● **Exercise**
Output exactly the lines that come between the start of the material and the line containing "-322,21 +322,20 @@", both ends included, with the pictures omitted.

[Material provided Boundary: Start]

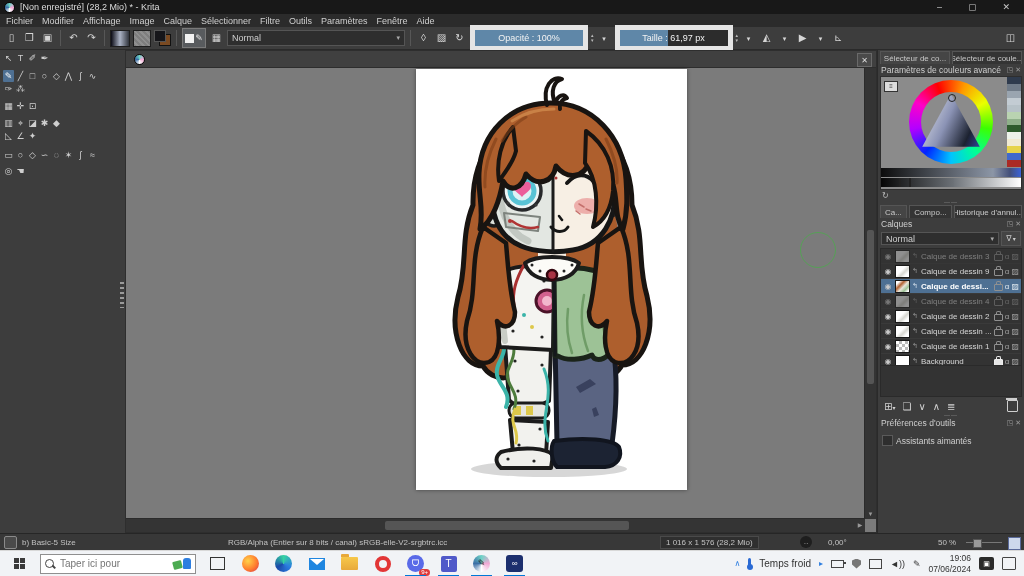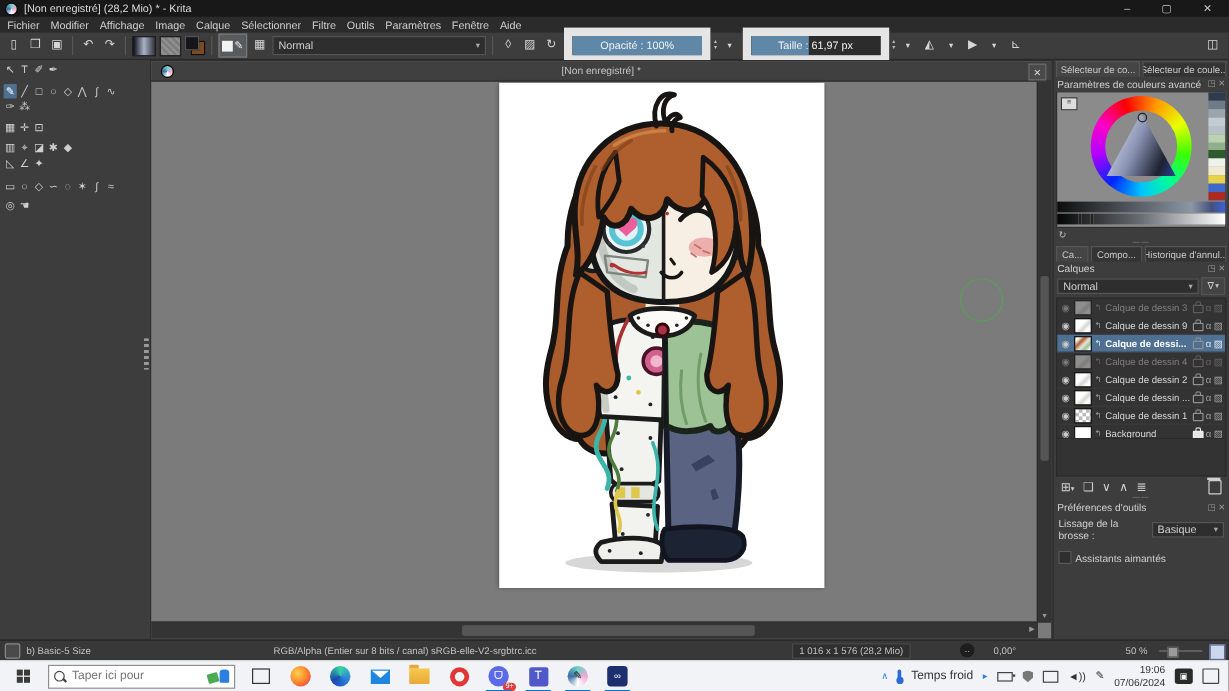--- a/index.html
+++ b/index.html
@@ -25,21 +25,21 @@
   .chip-pat{width:16px;height:15px;border:1px solid #1e1e1e;
     background:repeating-linear-gradient(45deg,#7e7e7e 0 2px,#8f8f8f 2px 4px);}
   .chip-fgbg{width:17px;height:16px;position:relative;}
   .chip-fgbg .bg{position:absolute;right:0;bottom:0;width:10px;height:10px;background:#7a4a22;border:1px solid #111;}
   .chip-fgbg .fg{position:absolute;left:0;top:0;width:10px;height:10px;background:#16161a;border:1px solid #555;}
   .brush-editor{width:22px;height:18px;background:#585b5e;border:1px solid #7a7a7a;display:flex;align-items:center;justify-content:center;}
   .brush-editor .pad{width:9px;height:9px;background:#f2f2f2;margin-right:1px;}
   .dd{height:16px;background:#2e2e2e;border:1px solid #555;color:#cfcfcf;font-size:9px;
     display:flex;align-items:center;padding:0 4px;box-sizing:border-box;}
   .dd .car{margin-left:auto;font-size:7px;color:#aaa;}
-  .slider{position:relative;height:16px;background:#2c2c2c;border:7px solid #e5e5e5;overflow:hidden;}
+  .slider{position:relative;height:16px;background:#2c2c2c;border:5px solid #e5e5e5;overflow:hidden;}
   .slider .fill{position:absolute;left:0;top:0;bottom:0;}
   .slider .lab{position:absolute;inset:0;display:flex;align-items:center;justify-content:center;
     color:#f2f2f2;font-size:9px;white-space:nowrap;}
   .spin{display:flex;flex-direction:column;justify-content:center;color:#bbb;font-size:5px;line-height:5px;}
   
   .mainzone{position:absolute;left:0;top:50px;width:1024px;height:483px;background:#3d3d3d;}
   
   .toolbox{position:absolute;left:0;top:2px;width:118px;}
   .trow{display:flex;gap:1px;padding-left:3px;margin-bottom:1px;}
   .tool{width:11px;height:12px;display:flex;align-items:center;justify-content:center;
@@ -322,21 +322,20 @@
       <div class="trow" style="margin-top:4px;">
         <span class="tool">◎</span>
         <span class="tool">☚</span>
       </div>
     </div>
     <div class="splitter-grip"></div>
 
     <div class="canvas-sub">
       <div class="doc-titlebar">
         <span class="krita-logo" style="margin-left:8px;"></span>
-        <span class="doc-title">[Non enregistré] *</span>
         <span class="doc-close">✕</span>
       </div>
 
       <div class="paper">
         <svg viewBox="0 0 271 421" width="271" height="421">
           <g stroke-linejoin="round" stroke-linecap="round">
             <ellipse cx="133" cy="400" rx="78" ry="8" fill="#c9c9c9" opacity="0.75"></ellipse>
 
             <path d="M135,42 C88,42 56,84 57,136 C44,168 52,196 42,228 C33,264 46,297 67,297 C76,313 101,313 105,296 C108,276 102,248 104,224 L168,224 C170,250 164,282 168,297 C173,313 197,313 206,296 C227,296 240,263 231,227 C221,194 229,168 216,136 C216,84 183,42 135,42 Z" fill="#aa5c2c" stroke="#181411" stroke-width="5"></path>
             <path d="M58,210 C56,226 58,244 62,258 M214,210 C216,226 214,244 210,258" stroke="#cf8a4c" stroke-width="3" fill="none" opacity="0.8"></path>
@@ -603,27 +602,20 @@
       </div>
       <div class="grab-dots">——</div>
 
       <div class="dheader">
         <span>Préférences d'outils</span>
         <span class="hic">
             <span>◳</span>
             <span>✕</span>
           </span>
       </div>
-      <div class="toolopt-row">
-        <span>Lissage de la brosse :</span>
-        <span class="dd" style="margin-left:auto;">
-          <span>Basique</span>
-            <span class="car">▾</span>
-        </span>
-      </div>
       <div class="toolopt-row" style="margin-top:4px;">
         <span class="checkbox"></span>
         <span>Assistants aimantés</span>
       </div>
     </div>
   </div>
 
   <div class="statusbar">
     <span class="preset-ic"></span>
     <span>b) Basic-5 Size</span>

[Material provided Boundary: End]

● **Answer space**
--- a/index.html
+++ b/index.html
@@ -25,21 +25,21 @@
   .chip-pat{width:16px;height:15px;border:1px solid #1e1e1e;
     background:repeating-linear-gradient(45deg,#7e7e7e 0 2px,#8f8f8f 2px 4px);}
   .chip-fgbg{width:17px;height:16px;position:relative;}
   .chip-fgbg .bg{position:absolute;right:0;bottom:0;width:10px;height:10px;background:#7a4a22;border:1px solid #111;}
   .chip-fgbg .fg{position:absolute;left:0;top:0;width:10px;height:10px;background:#16161a;border:1px solid #555;}
   .brush-editor{width:22px;height:18px;background:#585b5e;border:1px solid #7a7a7a;display:flex;align-items:center;justify-content:center;}
   .brush-editor .pad{width:9px;height:9px;background:#f2f2f2;margin-right:1px;}
   .dd{height:16px;background:#2e2e2e;border:1px solid #555;color:#cfcfcf;font-size:9px;
     display:flex;align-items:center;padding:0 4px;box-sizing:border-box;}
   .dd .car{margin-left:auto;font-size:7px;color:#aaa;}
-  .slider{position:relative;height:16px;background:#2c2c2c;border:7px solid #e5e5e5;overflow:hidden;}
+  .slider{position:relative;height:16px;background:#2c2c2c;border:5px solid #e5e5e5;overflow:hidden;}
   .slider .fill{position:absolute;left:0;top:0;bottom:0;}
   .slider .lab{position:absolute;inset:0;display:flex;align-items:center;justify-content:center;
     color:#f2f2f2;font-size:9px;white-space:nowrap;}
   .spin{display:flex;flex-direction:column;justify-content:center;color:#bbb;font-size:5px;line-height:5px;}
   
   .mainzone{position:absolute;left:0;top:50px;width:1024px;height:483px;background:#3d3d3d;}
   
   .toolbox{position:absolute;left:0;top:2px;width:118px;}
   .trow{display:flex;gap:1px;padding-left:3px;margin-bottom:1px;}
   .tool{width:11px;height:12px;display:flex;align-items:center;justify-content:center;
@@ -322,21 +322,20 @@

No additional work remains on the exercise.